• Data in this exercise:
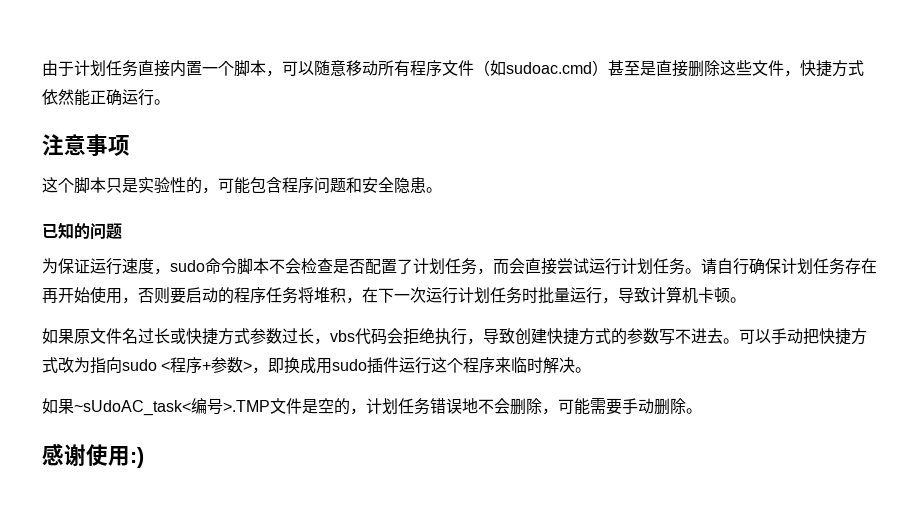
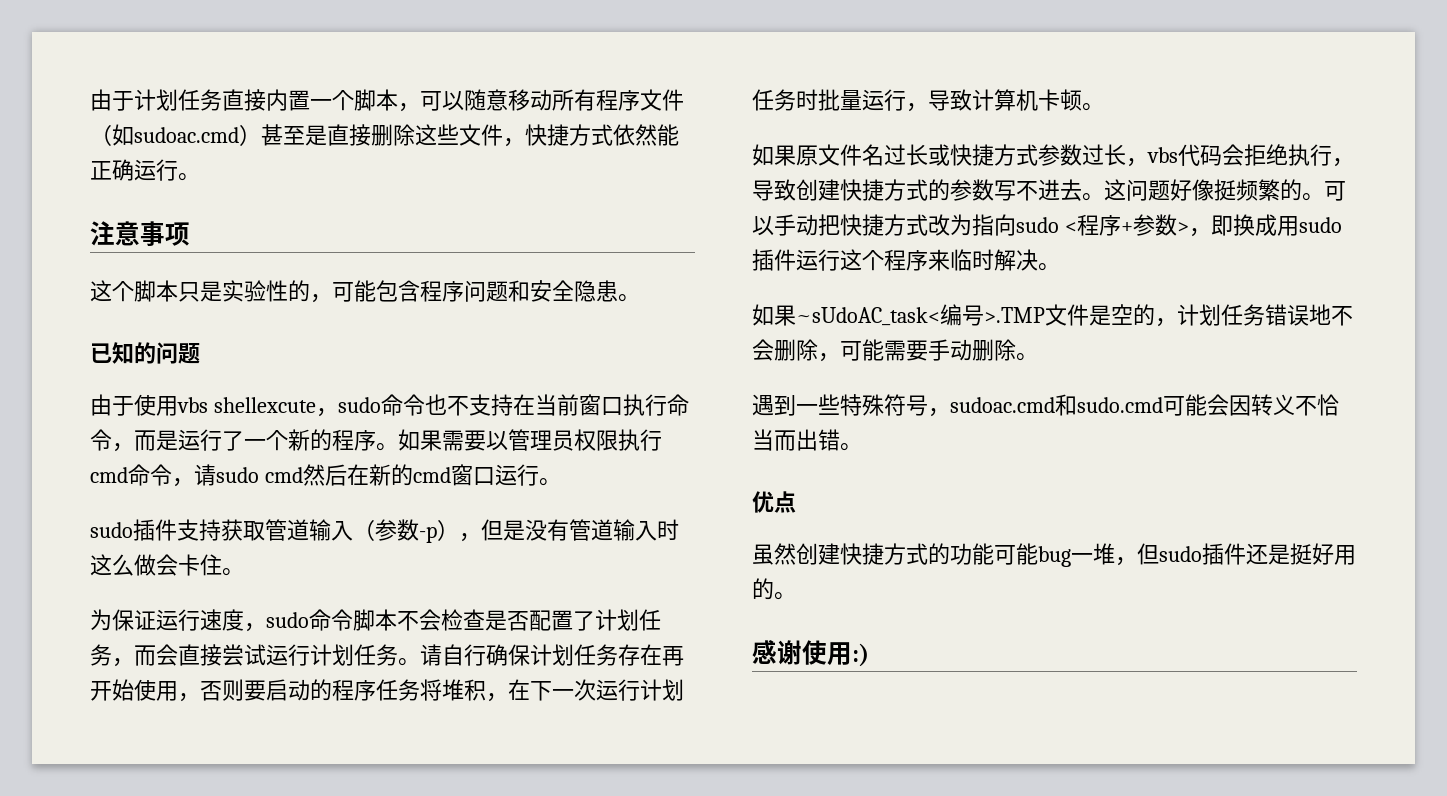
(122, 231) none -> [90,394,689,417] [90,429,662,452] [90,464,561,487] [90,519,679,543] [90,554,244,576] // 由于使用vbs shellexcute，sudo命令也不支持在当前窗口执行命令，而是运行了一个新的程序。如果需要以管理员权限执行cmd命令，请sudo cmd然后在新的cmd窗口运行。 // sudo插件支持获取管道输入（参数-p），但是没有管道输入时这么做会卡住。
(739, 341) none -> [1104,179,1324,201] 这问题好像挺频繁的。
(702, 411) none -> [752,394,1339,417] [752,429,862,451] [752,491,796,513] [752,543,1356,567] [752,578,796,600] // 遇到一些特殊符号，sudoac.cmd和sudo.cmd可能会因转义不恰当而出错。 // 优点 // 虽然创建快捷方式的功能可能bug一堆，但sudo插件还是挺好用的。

==

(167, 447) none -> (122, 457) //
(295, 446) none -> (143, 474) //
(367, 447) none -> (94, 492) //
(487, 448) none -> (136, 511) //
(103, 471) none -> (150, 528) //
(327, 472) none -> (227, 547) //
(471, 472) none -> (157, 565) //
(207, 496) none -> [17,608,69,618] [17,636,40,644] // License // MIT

• Work request:
Reproduce, word for word and in full, only the lines above that start at the line with "(367, 447) none -> (94, 492) //" and run through the line with "(207, 496) none", both ends included.

• Written answer:
(367, 447) none -> (94, 492) //
(487, 448) none -> (136, 511) //
(103, 471) none -> (150, 528) //
(327, 472) none -> (227, 547) //
(471, 472) none -> (157, 565) //
(207, 496) none -> [17,608,69,618] [17,636,40,644] // License // MIT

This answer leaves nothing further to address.